À compter du 11 août 2026 :
- Les professionnels ne pourront plus passer d'appels pour proposer des offres sans autorisation préalable de la personne.
- L’entreprise devra pouvoir démontrer ce consentement en cas de contestation.
- Les exceptions seront très restreintes : seuls les démarchages liés à un contrat en cours seront admis, et seulement pour des produits ou services connexes.
- Aucune sollicitation ne sera permise dans des secteurs sensibles comme les aides à la rénovation énergétique.
Pourquoi cette loi a-t-elle été votée maintenant ?
Les statistiques sont révélatrices : près de 50% des Français reçoivent quotidiennement au moins un appel commercial, souvent à des moments inappropriés. Selon une étude de mai 2025, un tiers des personnes interrogées en reçoit entre trois et cinq.
- Les travaux d’isolation ou d’énergie
- Les assurances et mutuelles
- Les offres de formation ou d’investissement
- Les services bancaires
Au-delà de l’inconfort, ces appels sont également source de nombreuses fraudes, touchant en particulier les personnes âgées. Le gouvernement a donc l’intention de mettre fin à cette pratique en instaurant une règle simple : sans consentement, pas d’appel.
Ce que les entreprises auront (encore) le droit de faire
Bien que des règles strictes s’appliquent, certaines situations demeurent autorisées :
- Lorsque vous avez un contrat en cours avec une entreprise, des appels sont permis, mais uniquement pour les produits ou services en rapport.

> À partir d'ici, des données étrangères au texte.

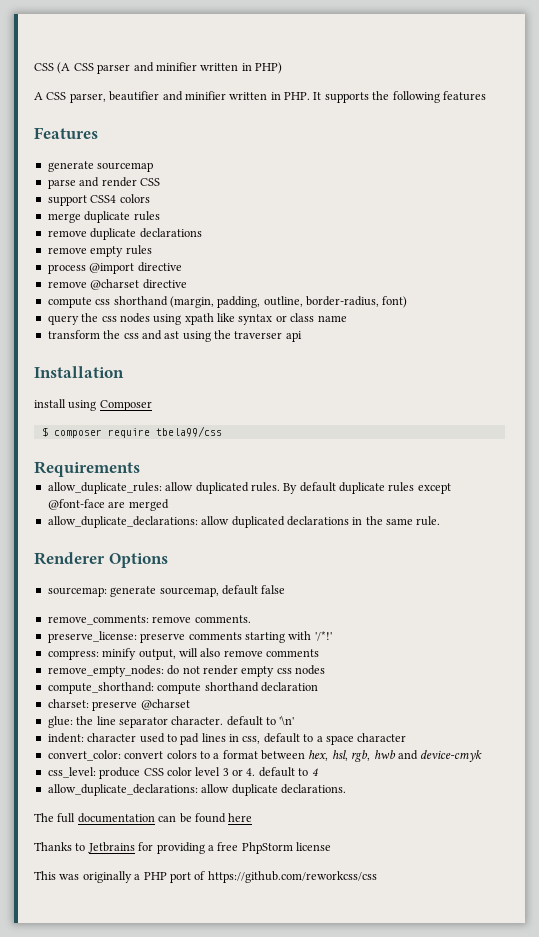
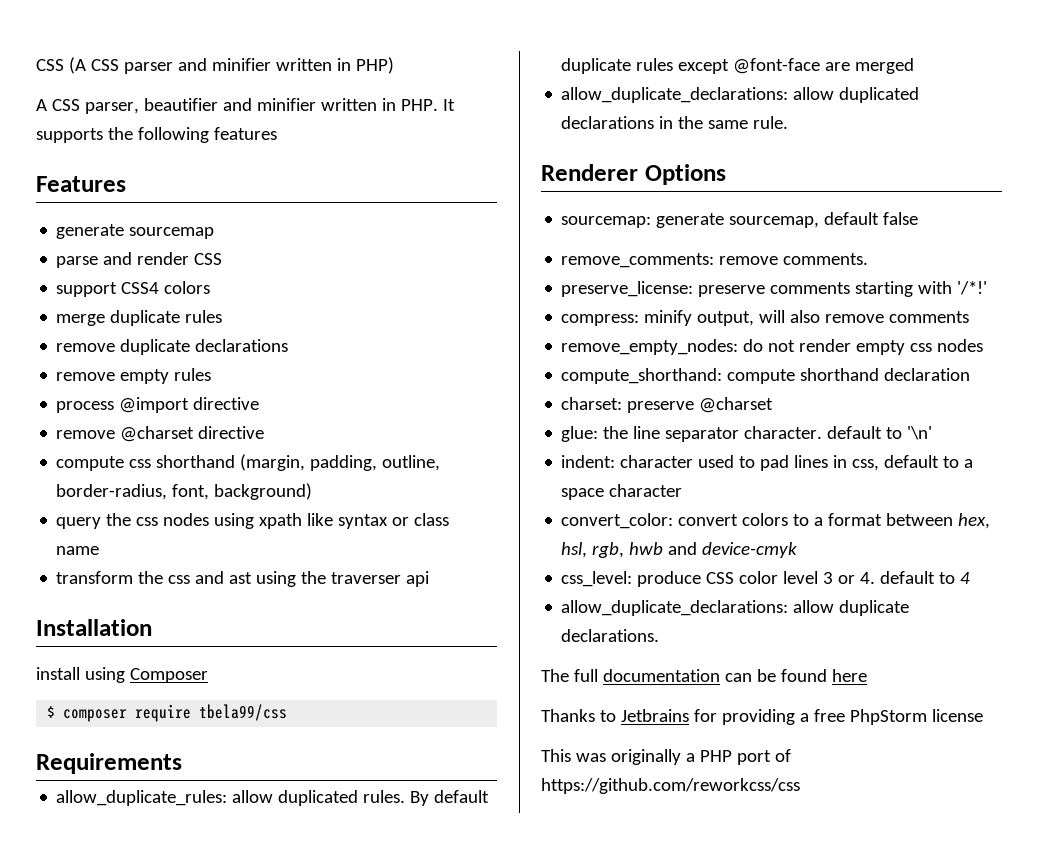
- compute css shorthand (margin, padding, outline, border-radius, font)
+ compute css shorthand (margin, padding, outline, border-radius, font, background)

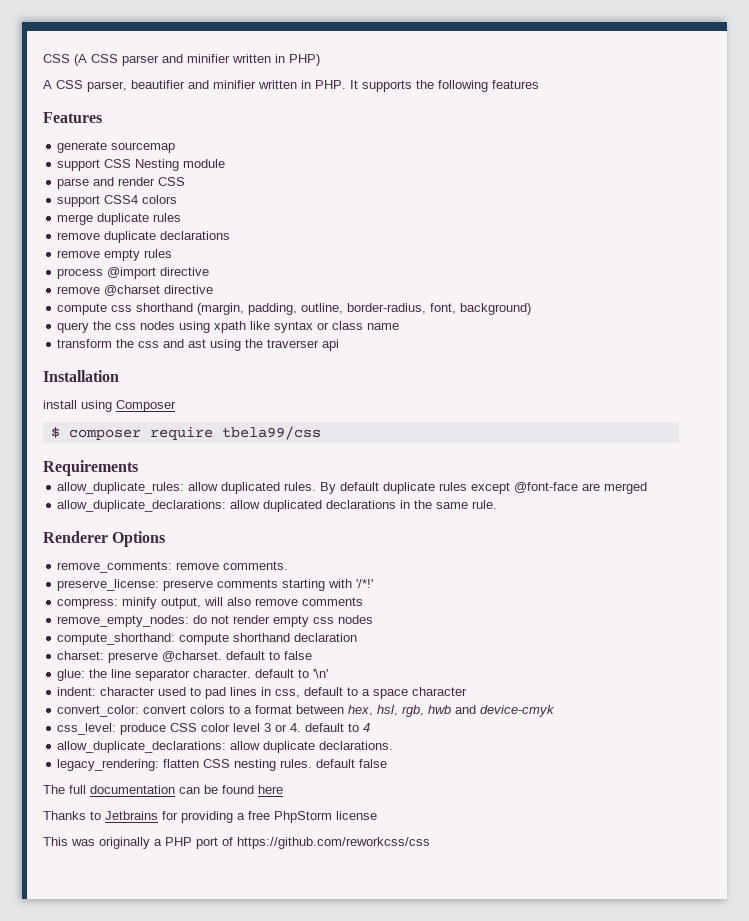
+ support CSS Nesting module
- sourcemap: generate sourcemap, default false
- charset: preserve @charset
+ charset: preserve @charset. default to false
+ legacy_rendering: flatten CSS nesting rules. default false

- Aucun démarchage n'est autorisé pour les prospects sans relation préalable.
- Le consentement explicite doit pouvoir être prouvé par l'entreprise.

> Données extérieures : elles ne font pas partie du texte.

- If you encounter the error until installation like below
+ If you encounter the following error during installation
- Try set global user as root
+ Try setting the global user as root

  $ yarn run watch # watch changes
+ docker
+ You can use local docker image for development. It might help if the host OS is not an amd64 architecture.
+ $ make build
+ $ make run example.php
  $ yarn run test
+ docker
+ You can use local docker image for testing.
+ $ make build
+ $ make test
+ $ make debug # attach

- Les appels pour des aides à l'autonomie resteront totalement interdits.
Les entreprises devront démontrer que le client a bien donné son feu vert, que ce soit par une case cochée ou une confirmation audio.
Quelles sanctions en cas d’appel non autorisé ?
Les entreprises qui ne respectent pas cette règlementation s’exposent à des sanctions sévères :
- Amendes pouvant atteindre 500 000 €, imposées par la DGCCRF.
- Sanctions pénales en cas de démarchage frauduleux, notamment en cas d'abus.
- Recours facilités pour les consommateurs, permettant de signaler les appels abusifs via des plateformes officielles.
Cette loi renforce également les pouvoirs de contrôle des autorités : les sociétés de téléprospection auront l'obligation de tenir un registre de consentement et de soumettre les preuves en cas de contrôle.
Comment vous préparer à cette nouvelle règle
Bien que la loi n'entre en vigueur qu'en août 2026, il est conseillé d’adopter dès à présent de bonnes pratiques :
- Ne partagez jamais votre numéro de téléphone sur des formulaires en ligne non fiables.
- Cochez systématiquement les cases de refus de prospection, y compris sur les sites officiels.
- Conservez les noms des entreprises qui vous contactent sans autorisation; elles seront potentiellement sanctionnables.
- Gardez des preuves de vos refus (courriels, captures d’écran) pour d'éventuels litiges.
Cette nouvelle réglementation marque une avancée majeure dans la protection des données personnelles et le respect de la tranquillité des usagers. Avec l'instauration de l'opt-in, la France se positionne parmi les pays les plus stricts d'Europe en matière de démarchage. Si appliquée correctement, elle pourrait réduire de manière significative le nombre d'appels indésirables chaque semaine. Les entreprises devront s'ajuster à une relation basée sur le respect des consommateurs.